▶ About this exercise:
Repeat exactly the lines below that lie between the line with "- Extremely fast" and the line with "AJV, the next fastest alternative", counting both of those lines as part of the answer.
──────── The data ────────
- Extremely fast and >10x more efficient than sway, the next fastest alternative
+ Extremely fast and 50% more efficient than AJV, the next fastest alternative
────────
──────── The data ────────
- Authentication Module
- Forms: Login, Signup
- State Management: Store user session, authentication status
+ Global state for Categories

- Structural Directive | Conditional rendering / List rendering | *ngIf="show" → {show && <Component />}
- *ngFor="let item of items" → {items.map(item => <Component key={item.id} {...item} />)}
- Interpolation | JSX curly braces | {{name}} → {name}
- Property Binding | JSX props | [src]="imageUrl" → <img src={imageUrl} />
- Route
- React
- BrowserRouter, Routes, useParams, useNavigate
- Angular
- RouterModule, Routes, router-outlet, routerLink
────────
▶ Exercise response:
- Extremely fast and >10x more efficient than sway, the next fastest alternative
+ Extremely fast and 50% more efficient than AJV, the next fastest alternative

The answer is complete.